Data records
——————————

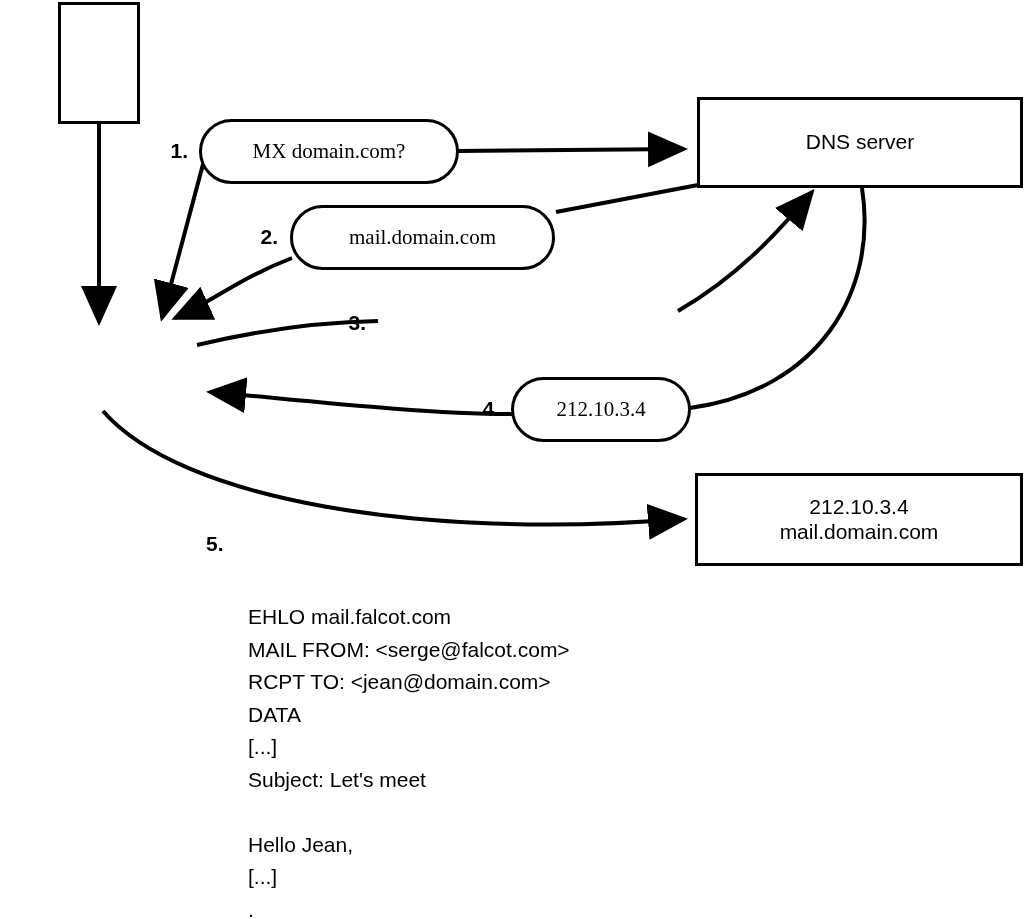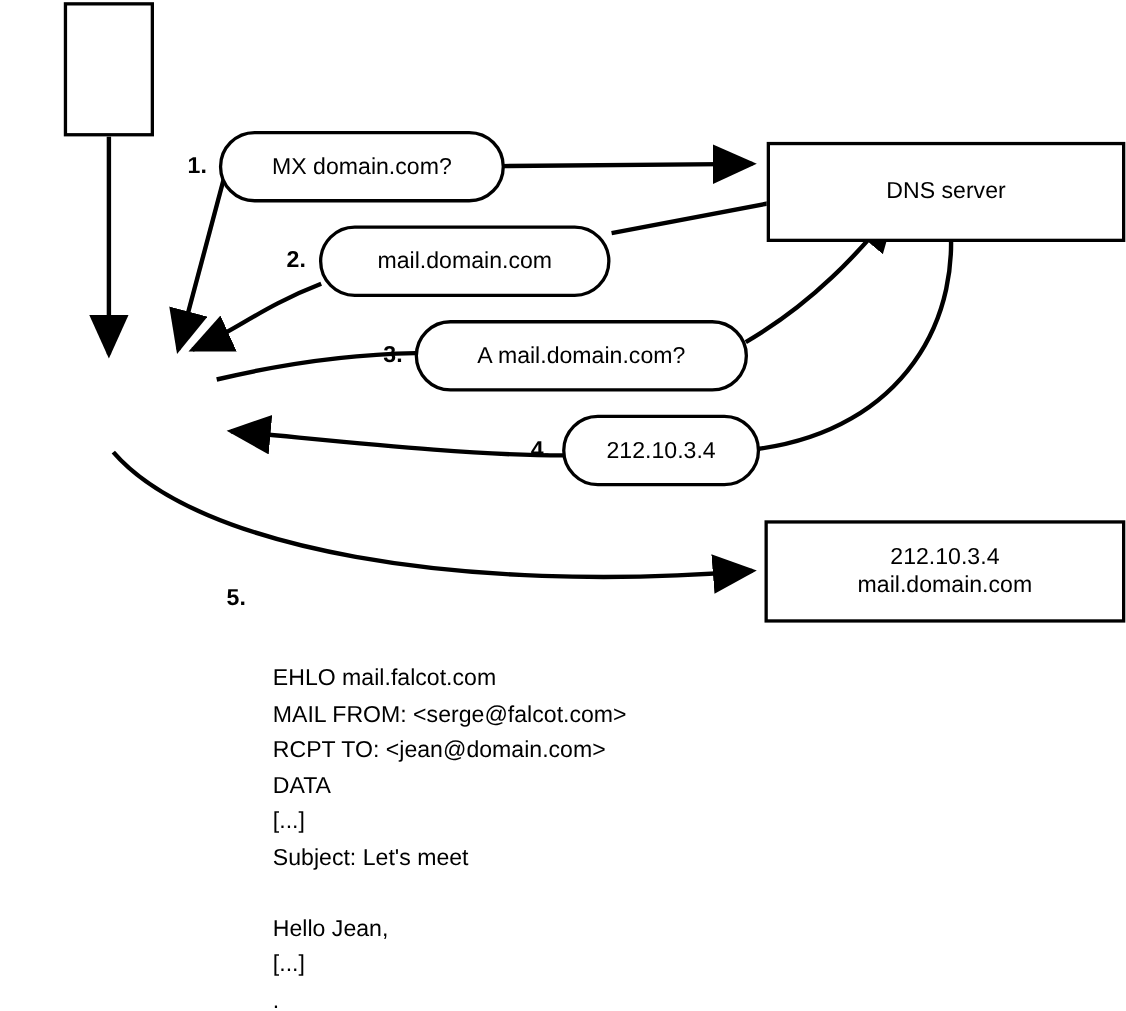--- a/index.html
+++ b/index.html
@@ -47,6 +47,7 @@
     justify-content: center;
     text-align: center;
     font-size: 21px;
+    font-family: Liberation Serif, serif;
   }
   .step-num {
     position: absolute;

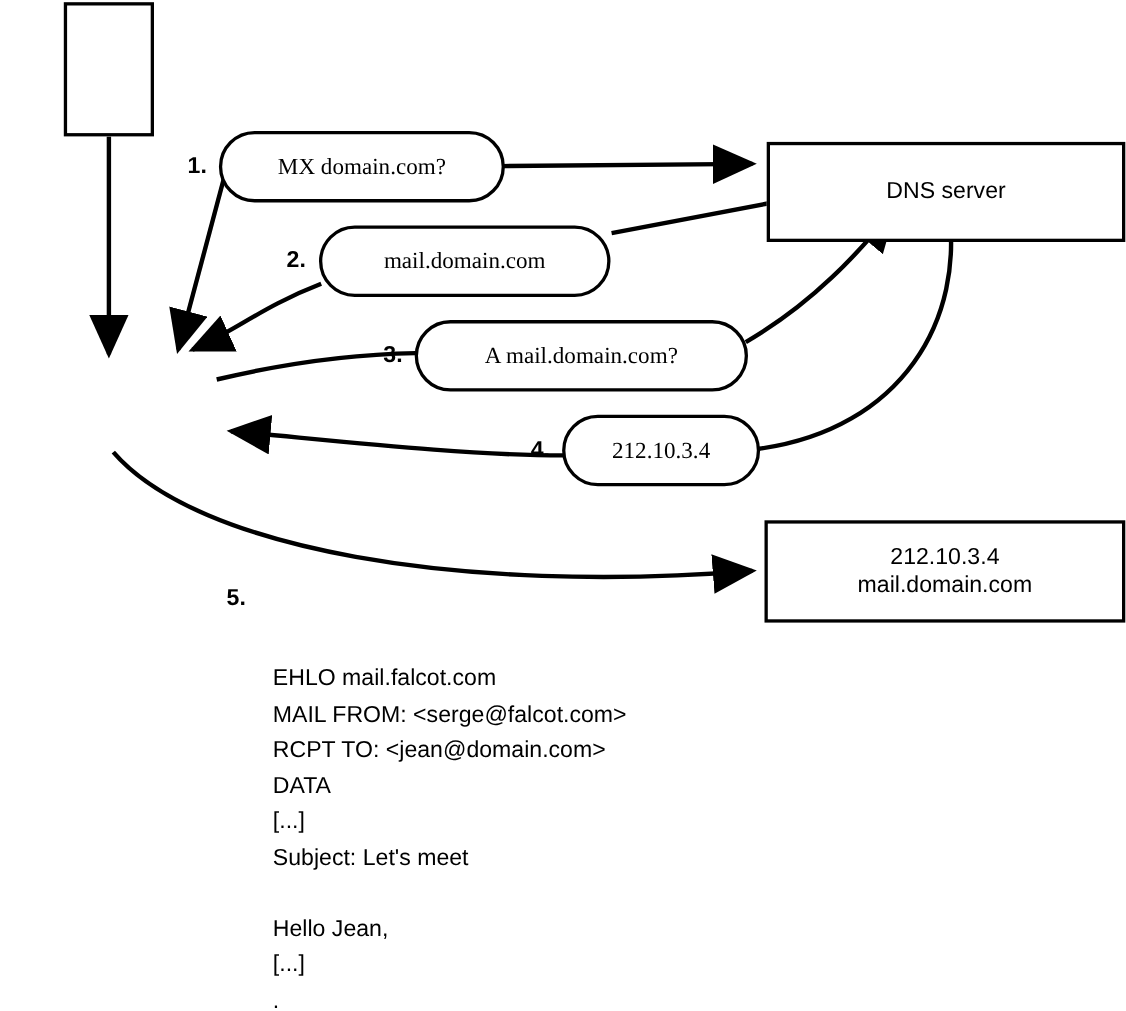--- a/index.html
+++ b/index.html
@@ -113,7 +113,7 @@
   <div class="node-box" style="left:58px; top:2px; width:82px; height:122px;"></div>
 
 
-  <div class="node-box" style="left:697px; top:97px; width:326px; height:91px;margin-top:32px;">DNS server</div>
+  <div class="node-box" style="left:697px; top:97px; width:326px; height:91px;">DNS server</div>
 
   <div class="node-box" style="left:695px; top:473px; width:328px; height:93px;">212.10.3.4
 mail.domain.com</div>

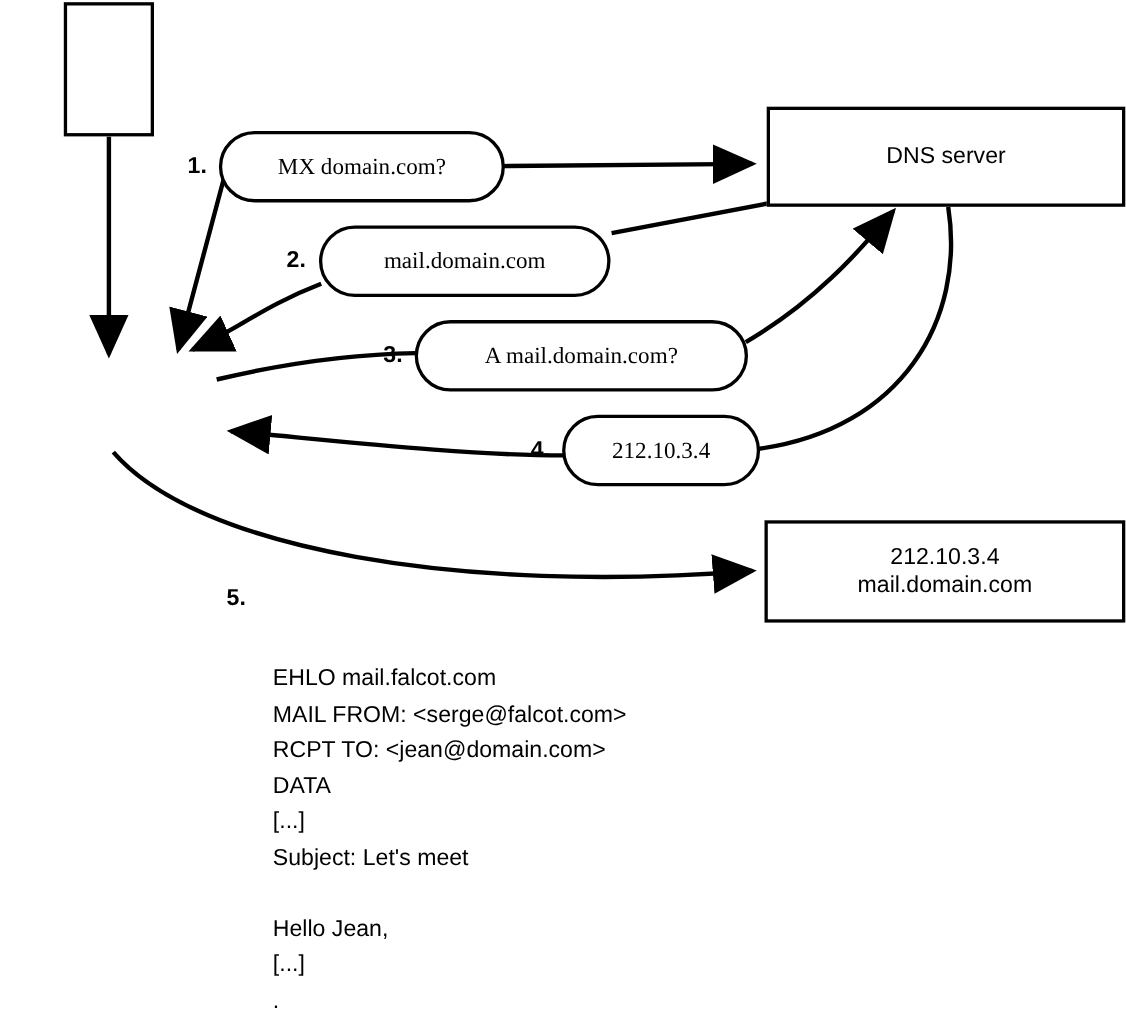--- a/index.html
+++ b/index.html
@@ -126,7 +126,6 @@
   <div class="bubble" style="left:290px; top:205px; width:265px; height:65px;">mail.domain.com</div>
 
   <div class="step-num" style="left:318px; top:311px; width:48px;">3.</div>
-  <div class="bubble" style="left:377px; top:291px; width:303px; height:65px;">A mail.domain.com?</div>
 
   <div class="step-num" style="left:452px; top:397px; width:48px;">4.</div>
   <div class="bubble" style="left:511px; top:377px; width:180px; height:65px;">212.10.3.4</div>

——————————

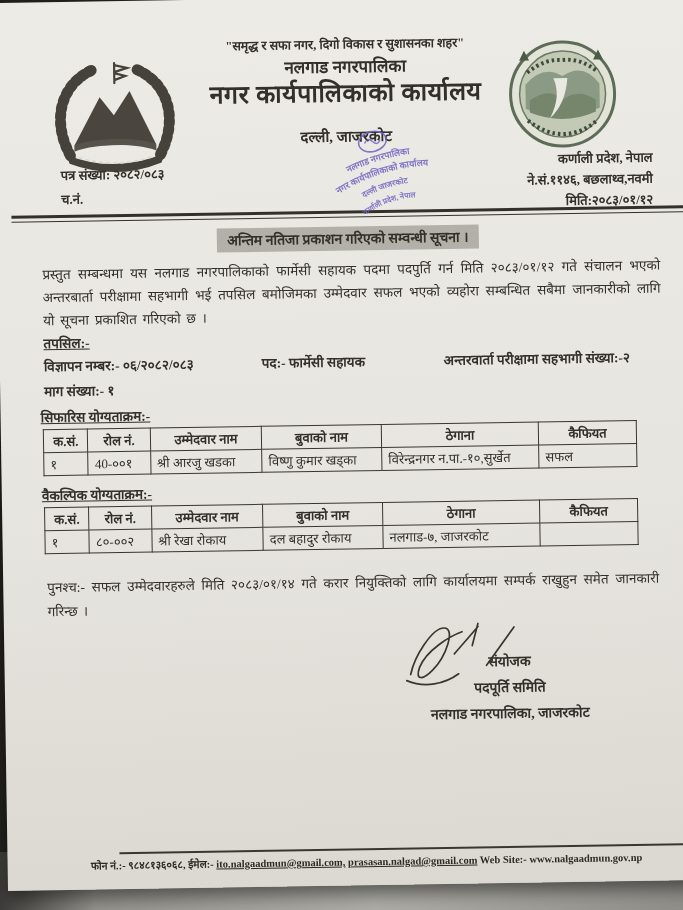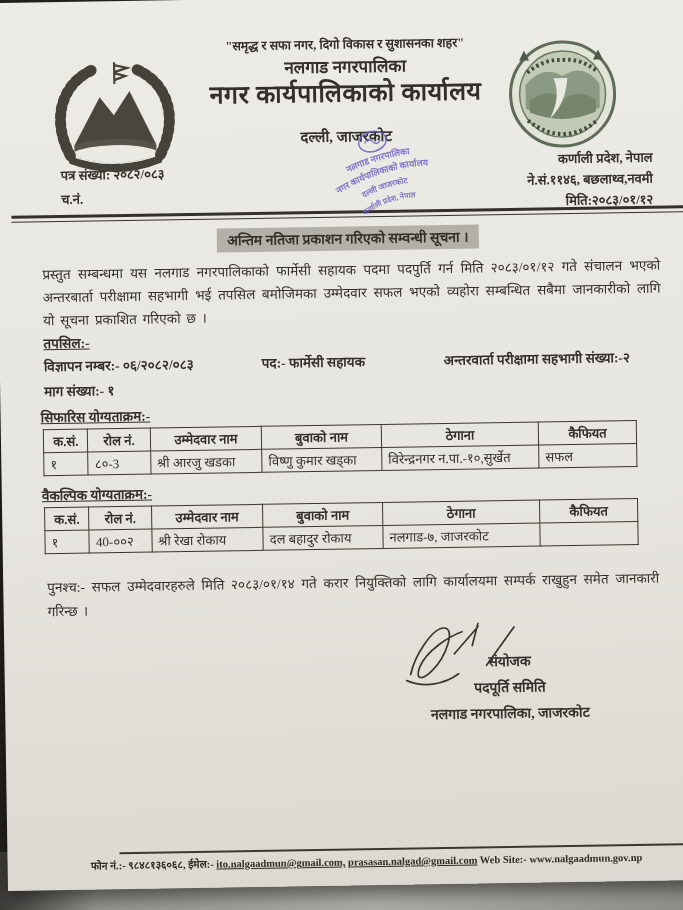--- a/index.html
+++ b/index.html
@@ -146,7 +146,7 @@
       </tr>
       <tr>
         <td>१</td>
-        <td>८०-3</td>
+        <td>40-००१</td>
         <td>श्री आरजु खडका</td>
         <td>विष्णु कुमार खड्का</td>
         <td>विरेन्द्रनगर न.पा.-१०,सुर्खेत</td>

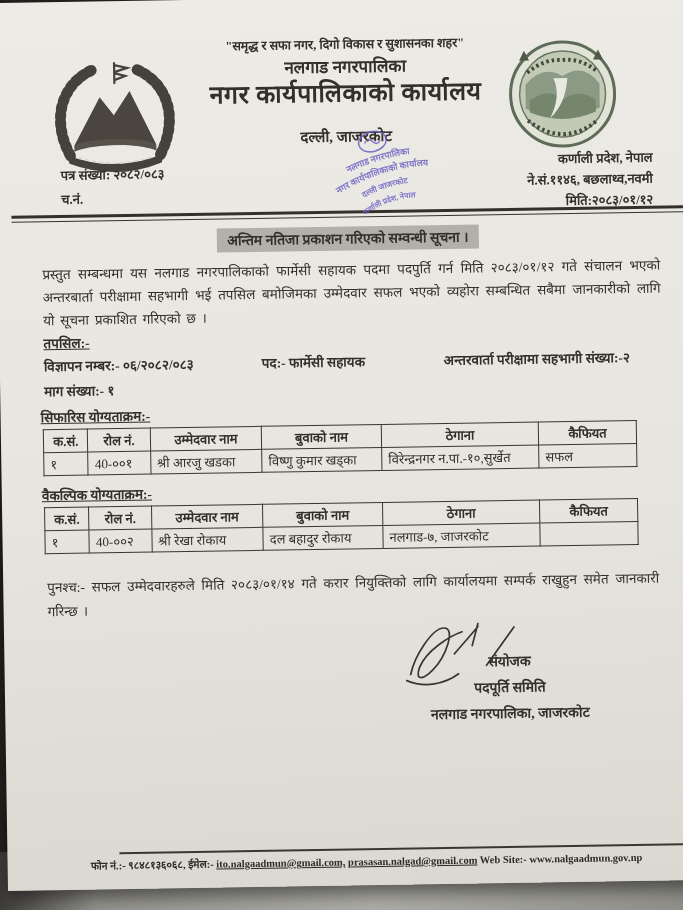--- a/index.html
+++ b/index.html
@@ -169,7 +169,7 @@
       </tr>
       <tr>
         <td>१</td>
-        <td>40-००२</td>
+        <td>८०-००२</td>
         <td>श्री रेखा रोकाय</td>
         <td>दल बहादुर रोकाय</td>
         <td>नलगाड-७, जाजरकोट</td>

——————————

Problem »
Search the data for the string "node" and copy each line where it appears.

Answer space »
   <div class="node-box" style="left:58px; top:2px; width:82px; height:122px;"></div>
-  <div class="node-box" style="left:697px; top:97px; width:326px; height:91px;margin-top:32px;">DNS server</div>
+  <div class="node-box" style="left:697px; top:97px; width:326px; height:91px;">DNS server</div>
   <div class="node-box" style="left:695px; top:473px; width:328px; height:93px;">212.10.3.4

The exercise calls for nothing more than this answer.